Жаль все-таки, что прелестные эти бонжурки не говорят по-английски. Самодостаточность? Национализм? Защита от чужой культуры? Аллергия? Когда мне приходится признаваться здесь в моем незнании французского, тут же добавляю, что из Нью-Йорка, чтобы меня, не дай Бог, не приняли за колонизатора, то есть за англоязычного канадца. Квебекский национализм за пределы насильственного союза не распространяется – тут же успокаиваются и даже проявляют интерес: не ко мне лично, но как к представителю. Давно заметил, что если интересен, то исключительно как русский, как еврей, как американец, как ньюйоркец – не числитель, а знаменатель, увы.

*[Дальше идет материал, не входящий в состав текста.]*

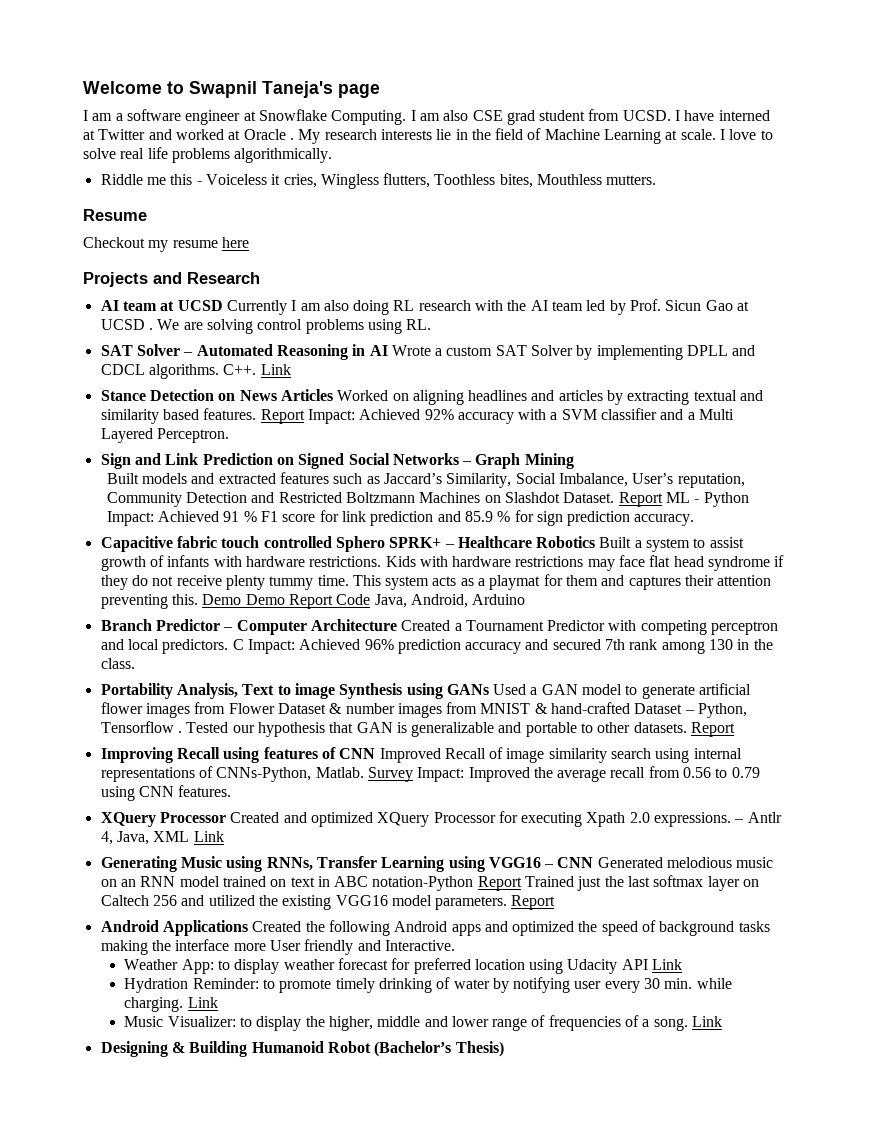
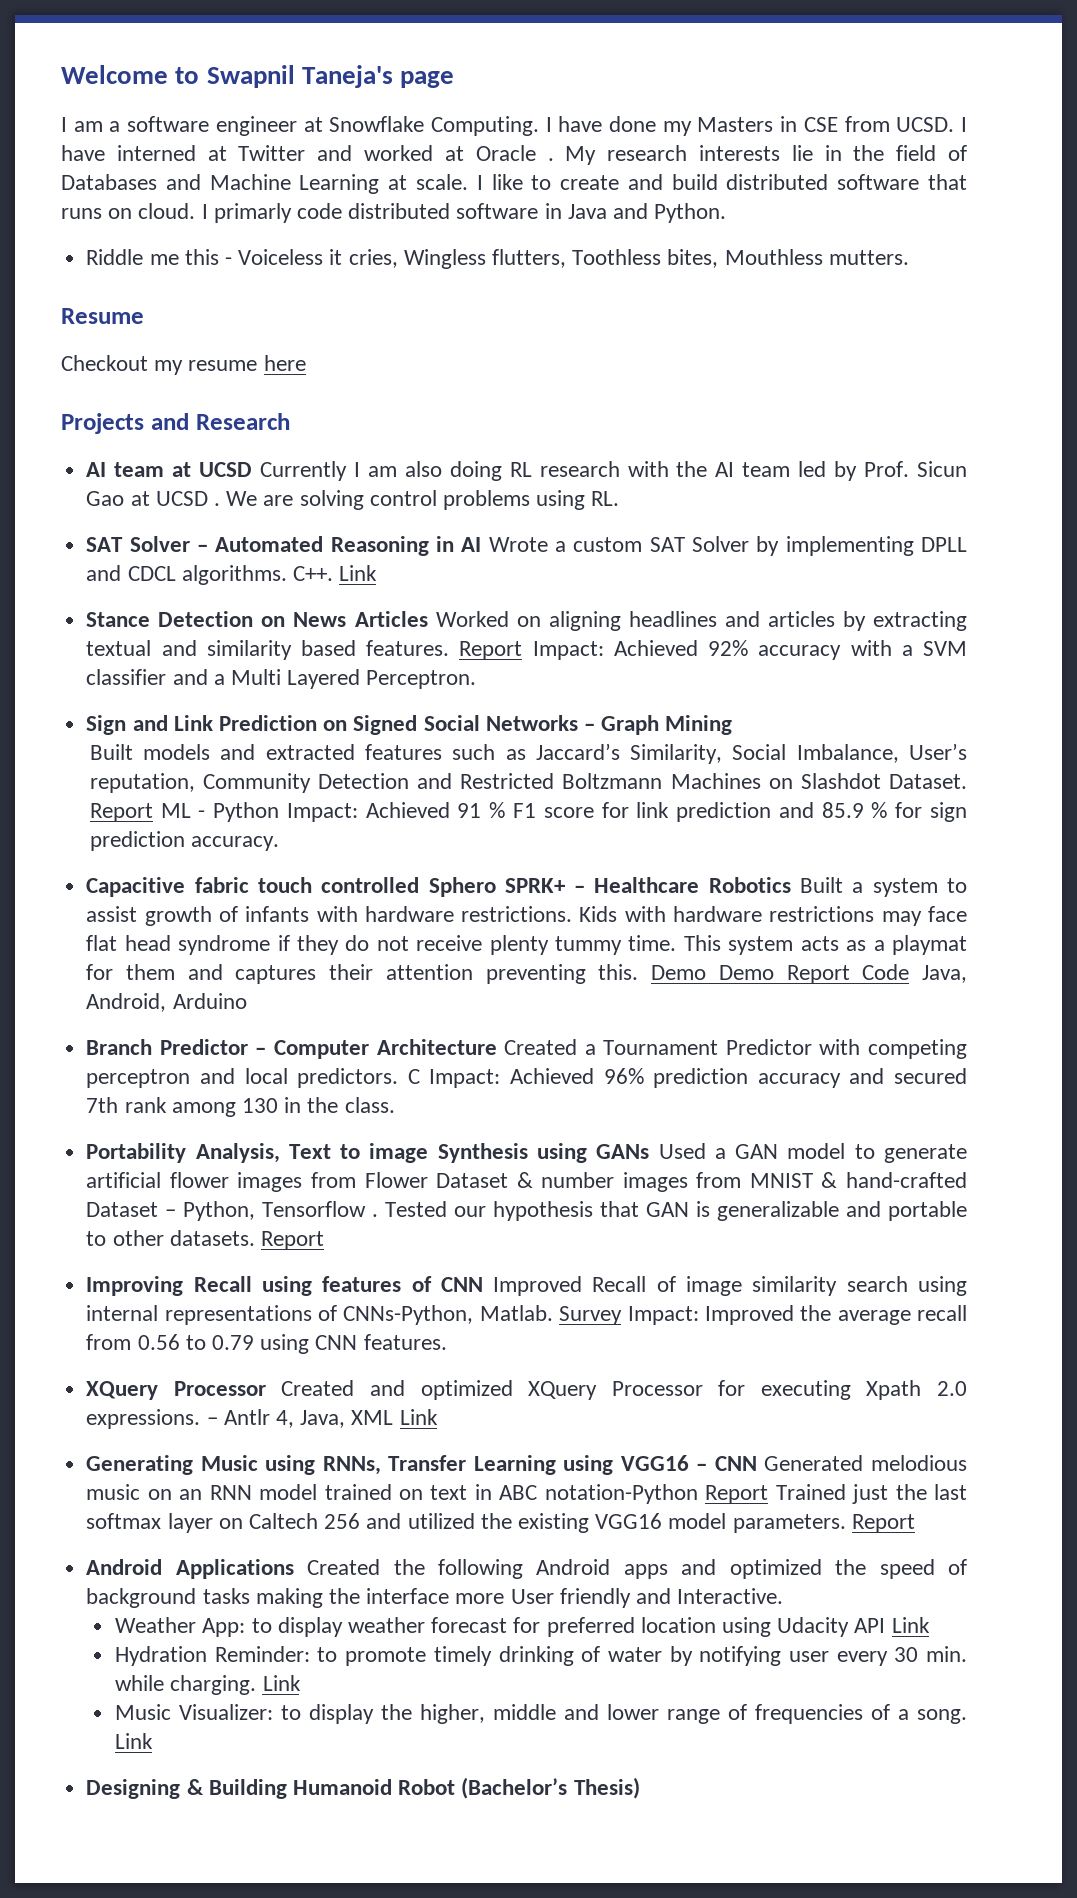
[419,110,586,125] am also CSE grad student -> [558,116,838,136] have done my Masters in CSE
(542, 134) none -> [61,174,201,190] Databases and
[729,129,773,140] [83,147,333,163] love to solve real life problems algorithmically. -> [491,174,968,190] [61,203,727,223] like to create and build distributed software that runs on cloud. I primarly code distributed software in Java and Python.

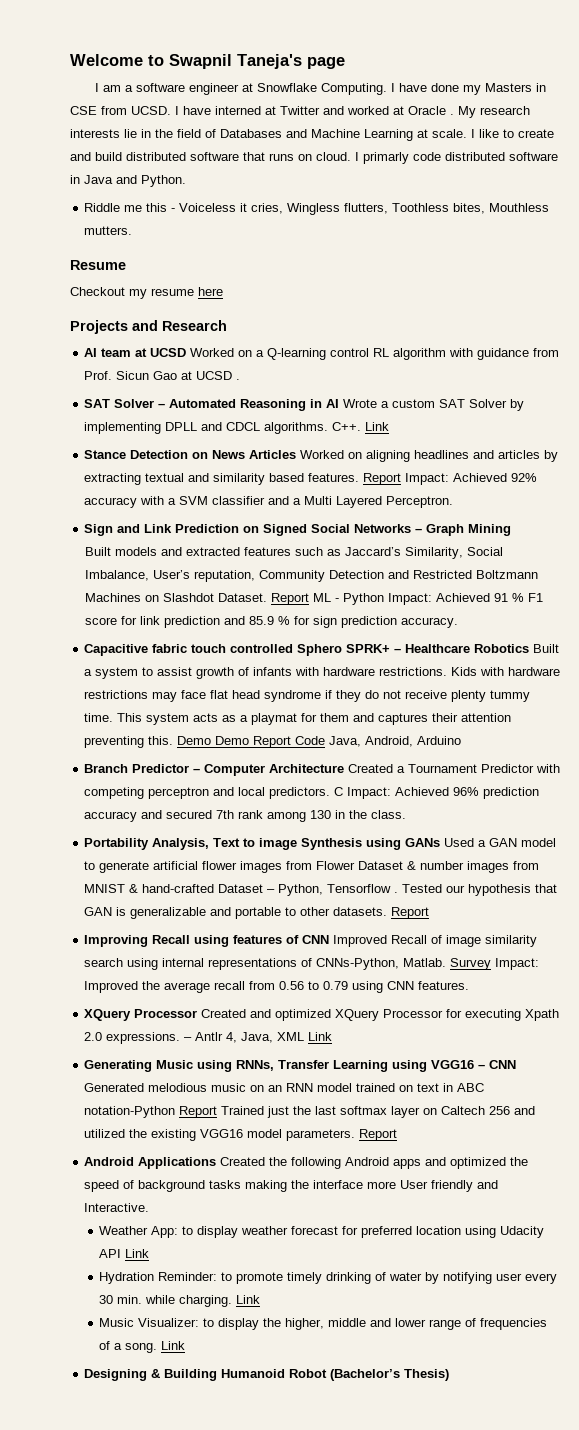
[260,461,858,481] Currently I am also doing RL research with the AI team led by -> [190,348,560,360] Worked on a Q-learning control RL algorithm with guidance from
[226,490,620,510] We are solving control problems using RL. -> (241, 379) none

Да и есть ли я сам по себе, вне племенных, культурных и гражданских привязок?
Отчаявшись найти с соседкой общий язык, представлял, как, улучив момент, просто поманю ее пальцем и укажу на мою палатку. Почему нет? Была не была! Помню, знакомая рассказывала, что предпочитает романы в поезде, в двухместном купе «Красной стрелы», не зная даже имени. А зачем имя? Случка. Или, по-нынешнему, коитус.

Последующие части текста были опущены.